El detalle que faltaba

Al día siguiente de mi charla con el señor Porta, mientras corría por el Parque Centenario, a eso de las siete de la mañana, pensé: «Ahora viene la peor parte, escribir la composición». Por lo general, cuando corro, arreglo el mundo. Es otro de mis estados de mayor lucidez, encuentro ideas resolutivas. No sé si es algo ligado al oxígeno y su mejor llegada al cerebro cuando uno se agita. Así y todo, corriendo, no se me ocurría una sola palabra para la composición. Solo pensaba: la composición es la peor parte. ¿Qué podía decir: que el gerente era gordo, que las paredes eran coloniales, que Antonio se enfermaba de a dos males por vez? Nada, no tenía material ni ideas. Volví a mi casa para bañarme y desayunar antes de salir para el colegio. Mi papá ya se iba, le pedí plata. No tenía cambio. Me dejó un billete inmenso, de cincuenta pesos, me pidió por favor que gastara como siempre y le reintegrara todo el vuelto. Mi hermana ya estaba terminando el café con leche y podíamos salir juntos. Le gritamos chau a mamá, que no podía moverse del atelier, y cada cual tomó su colectivo. En el viaje tampoco se me ocurrió nada.

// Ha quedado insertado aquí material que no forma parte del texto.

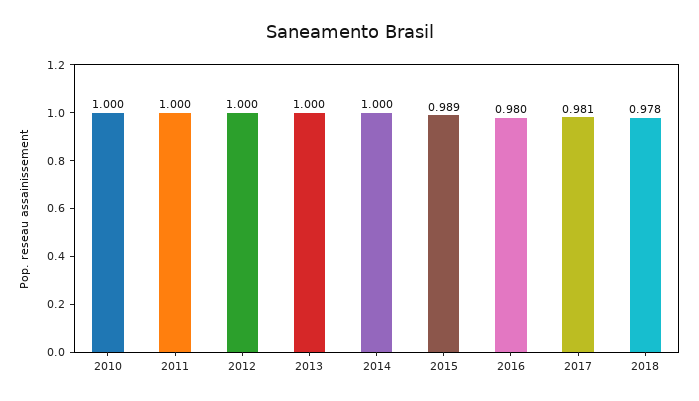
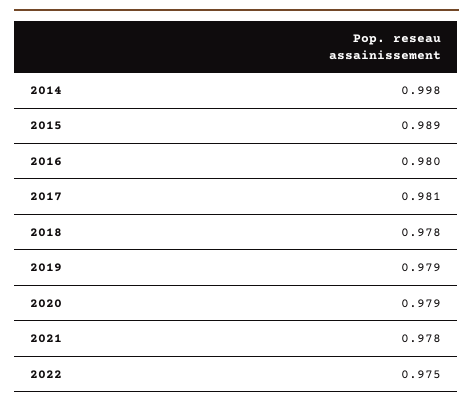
2010: 1 -> none
2011: 1 -> none
2012: 1 -> none
2013: 1 -> none
2014: 1 -> 0.998
2019: none -> 0.979
2020: none -> 0.979
2021: none -> 0.978
2022: none -> 0.975

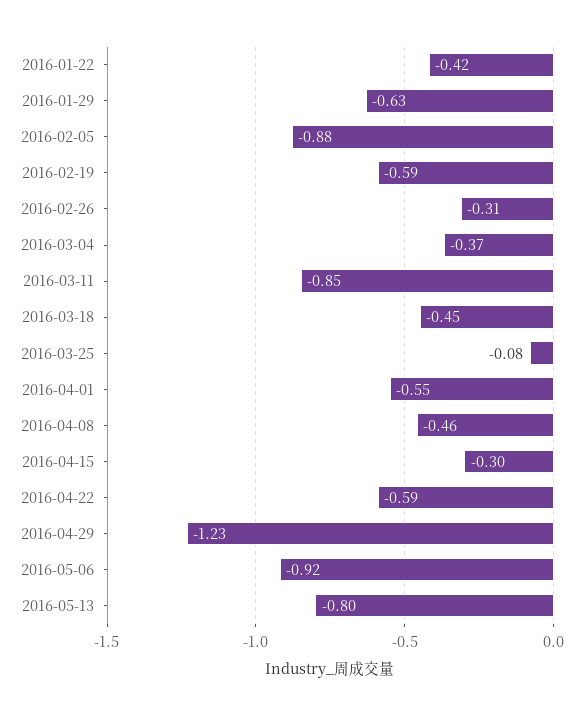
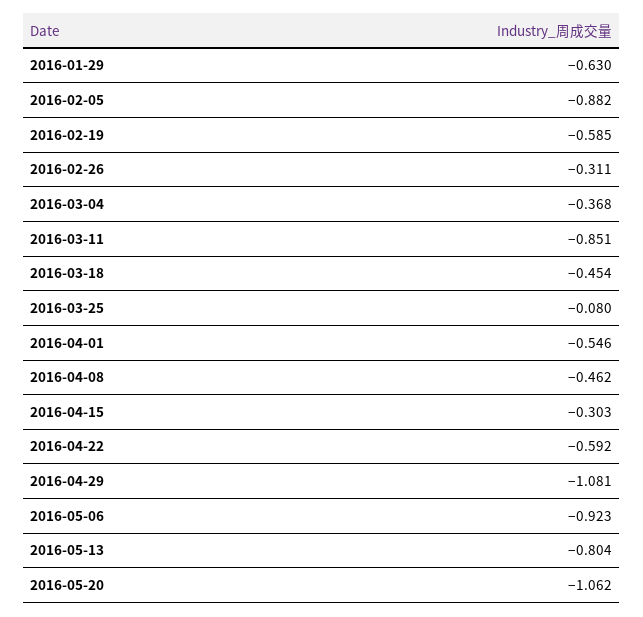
2016-01-22: -0.42 -> none
2016-04-29: -1.23 -> -1.081
2016-05-20: none -> -1.062

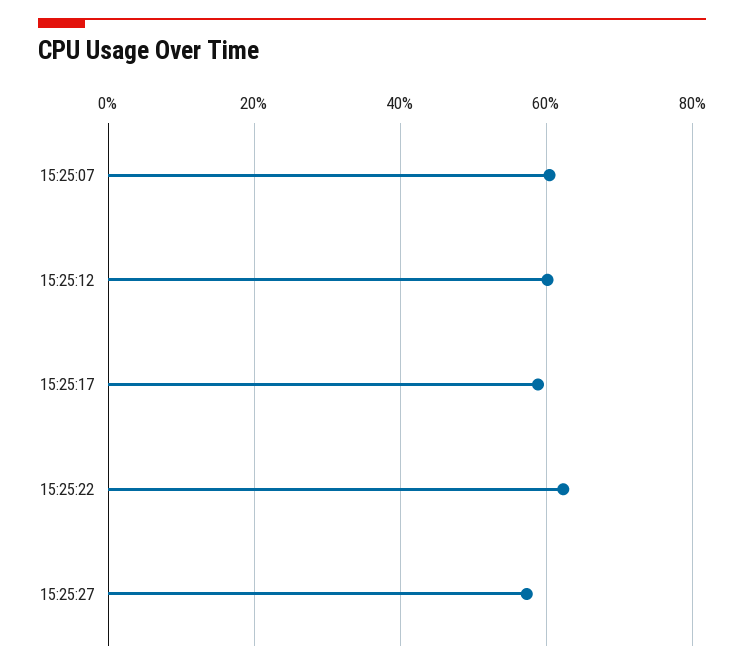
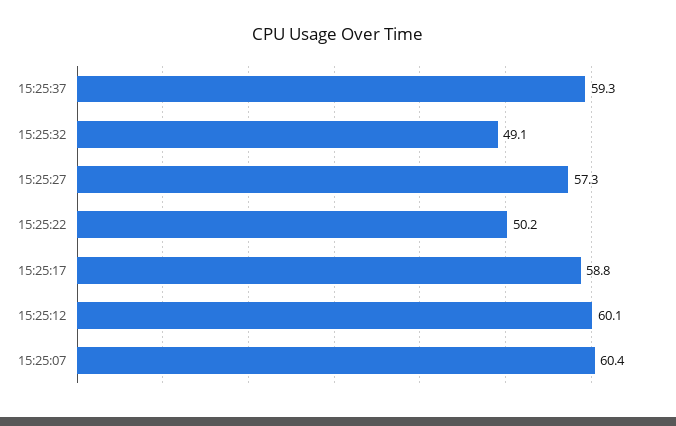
15:25:22: 62 -> 50.2
15:25:37: none -> 59.3
15:25:32: none -> 49.1

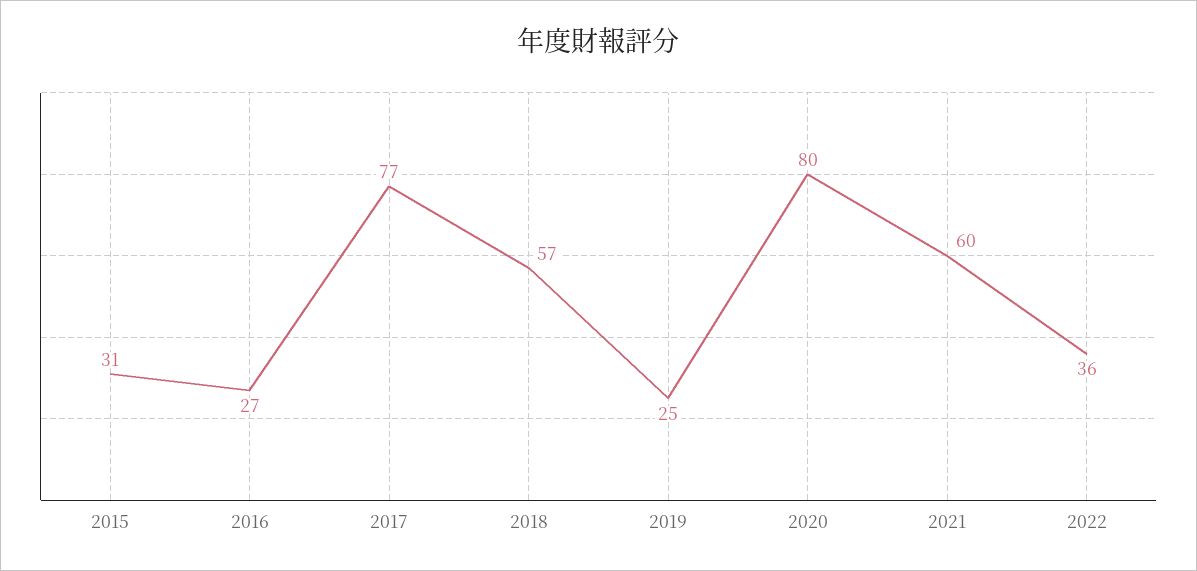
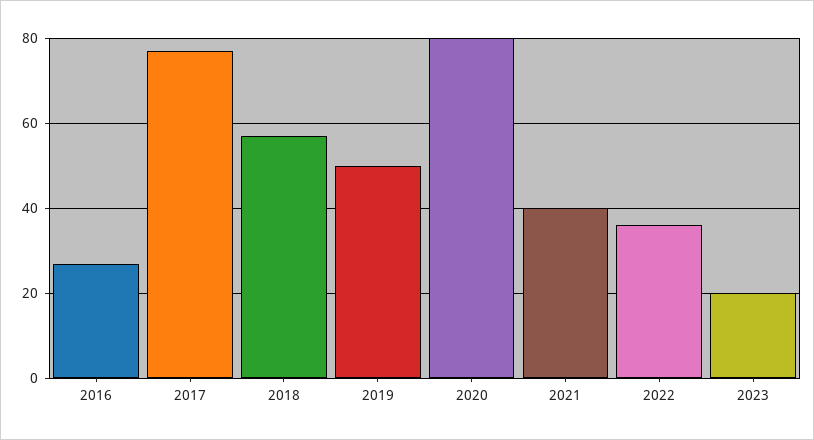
2015: 31 -> none
2019: 25 -> 50
2021: 60 -> 40
2023: none -> 20

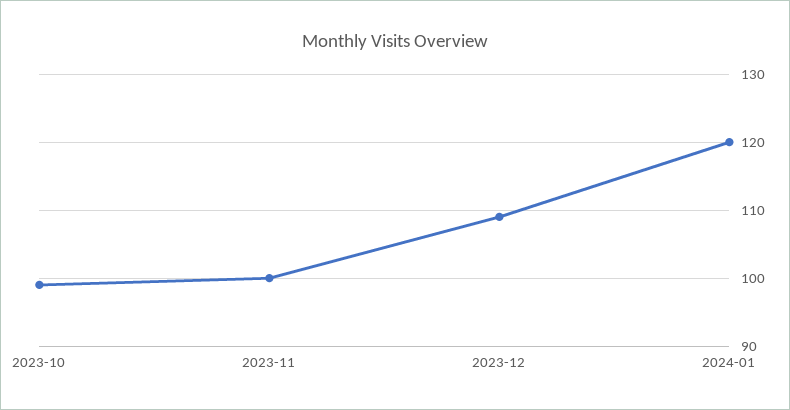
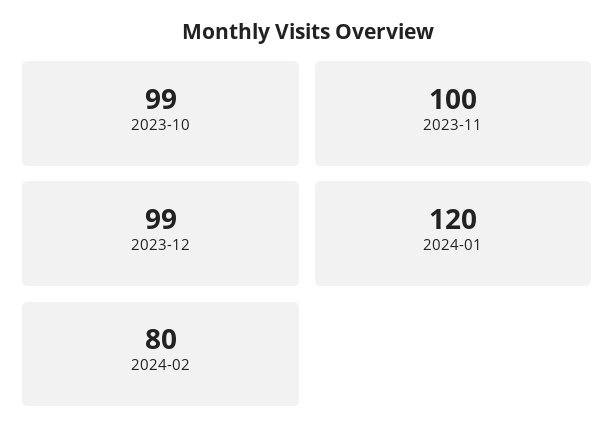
2023-12: 109 -> 99
2024-02: none -> 80

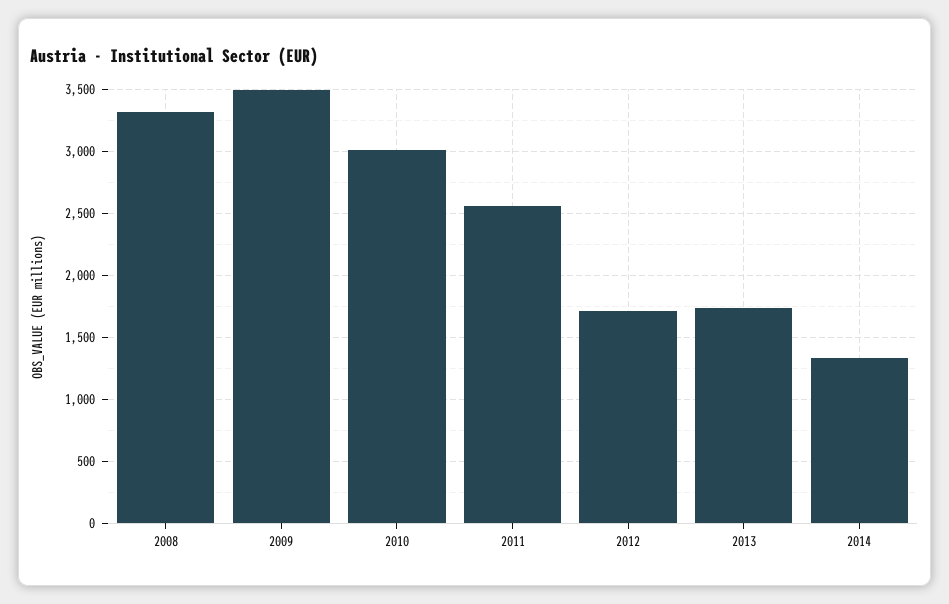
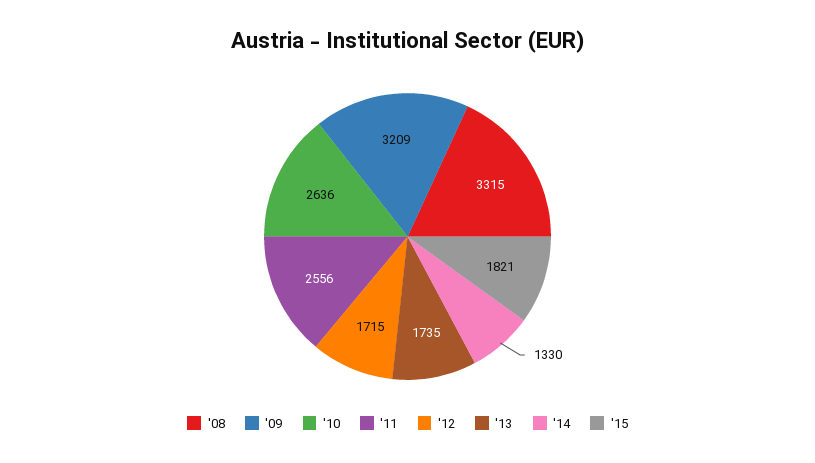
2009: 3500 -> 3209
2010: 3000 -> 2636
'15: none -> 1821

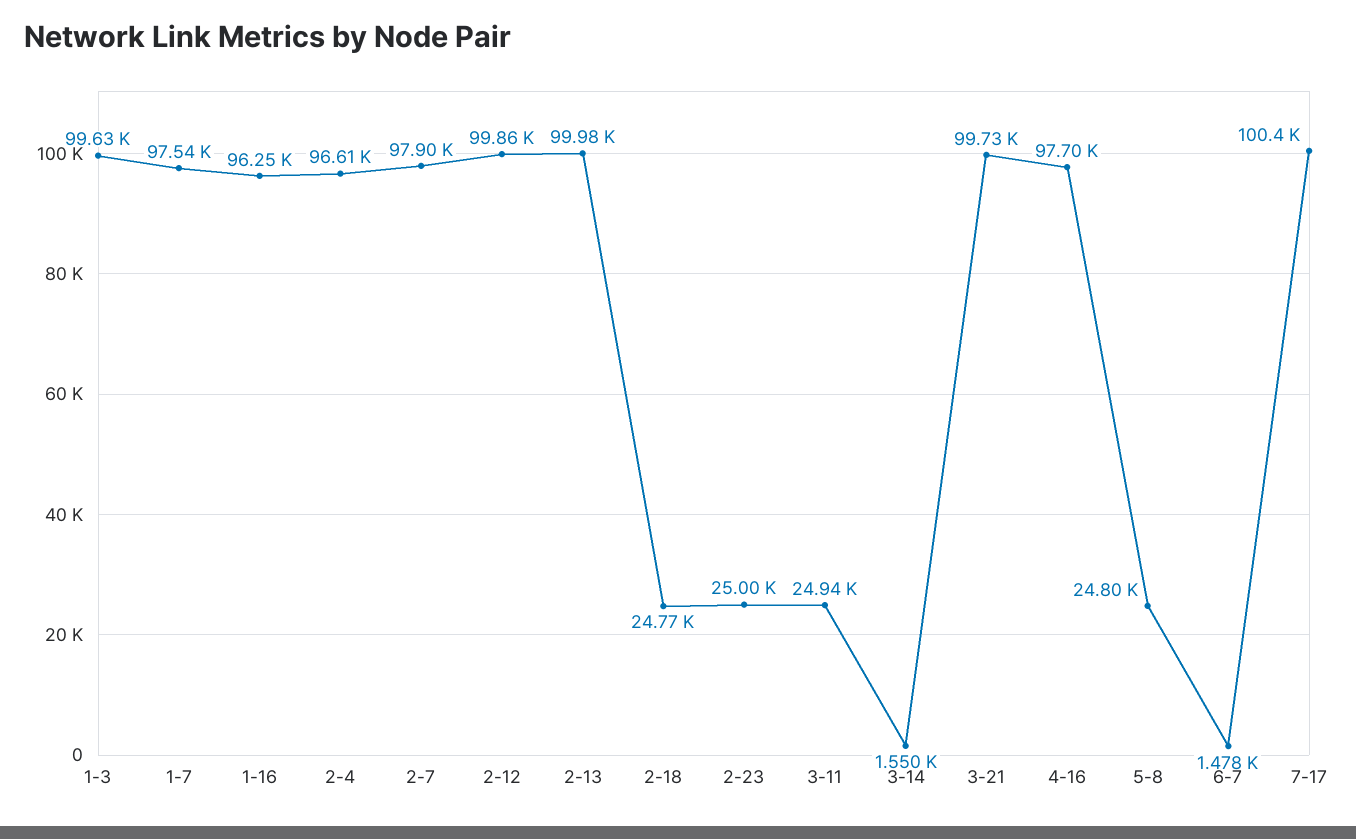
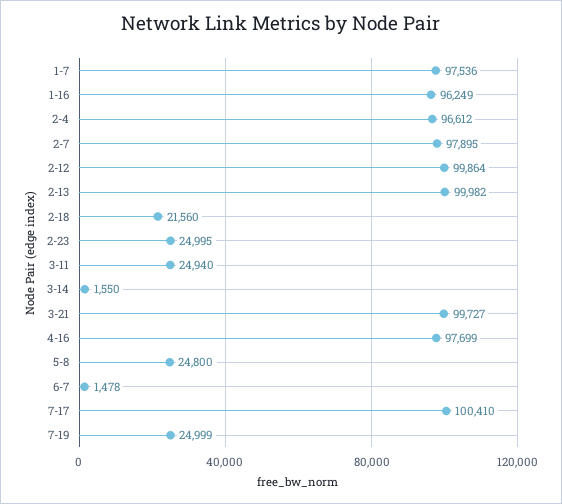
1-3: 99630 -> none
2-18: 24770 -> 21560
7-19: none -> 24999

Ese mismo día terminaba una semana bajo las órdenes de Aslamim y cambiaban los roles. En su último día de amo semanal, Aslamim se portó bien. Solo me pidió que hiciera de cadete: comprarle un sandwich, conseguirle cigarrillos, avisarle cuánto faltaba para que sonara el timbre, cosas así.

En el recreo previo a la clase de castellano, Aslamim me pidió que le comprara una gaseosa. Antes debía pasar a buscar la plata (porque pagaba él) guardada en su saco, en el aula. Para no ir hasta el aula, dije que le prestaba la plata y fui a comprársela, Ignacio, el cincuentón que atiende el buffette, agarró mi billete de un montón de plata, lo metió en la caja registradora, y me dio la gaseosa. Después volvió a la caja y buscó el vuelto. Buscó y buscó, no tenía cambio.

—Tengo tres billetes como el tuyo, y con los más chicos no llego al vuelto. Toma —dijo devolviéndome el billete— me la pagas mañana.

Llevé la gaseosa a Aslamim y le dije:

—Tomá. Mañana le tenés que pagar.

Sonó el timbre.

—¿Por qué? —preguntó.

—Ignacio no tenía cambio.

—No vale que pague yo —dijo—. Ésta era una prenda que te tocaba a vos. Anda a buscar cambio a mi saco y págale.

—Ahora no puedo —dije—. Después del timbre, se cierra el buffette. Mañana te toca estar en Venecia, tenés que pagarle vos.

—No —dijo.

Discutimos. No nos poníamos de acuerdo acerca de qué decía nuestro trato en casos como éste. Al entrar el aula suspendimos la pelea, pero no la terminamos. Le pedí a la profesora el tiempo de la clase para escribirla composición. Saqué el recorte de diario de mi mochila e intenté escribir algo. Miraba y miraba el recorte, sin ideas. Recorría la escueta noticia y las aburridas numeraciones de los billetes, y mi cabeza estaba vacía. La voz enojada, susurrante, de Aslamim, detrás de mi banco, dijo:

—No te creo lo del cambio, no querés cumplir. A ver, mostrame el billete.

Saqué el billete y lo puse sobre el banco. Aslamim calló. Noté que el billete estaba arrugado, viejo, no era el que me había dado mi papá. Ignacio me había dado uno de los de su caja registradora. Miré otra vez el billete. Estaba desconcentrado. Me obligué a mirar el recorte. Logré pensar un rato en la composición y la vista se me fue hacia el billete. Iba a guardarme el billete cuando un último vistazo al recorte hizo que no pudiera ver más nada. Se me llenaron los ojos de lágrimas y empecé a toser como un desesperado. Antes de que la profesora me preguntara si estaba bien, mientras tosía, ya tenía pensado no decir una palabra. La numeración del billete correspondía a las cifras anotadas en el recorte del diario.

Logré calmarme y escribí de un tirón una composición estupidísima sobre lo mal que estaba robar bancos con paredes coloniales.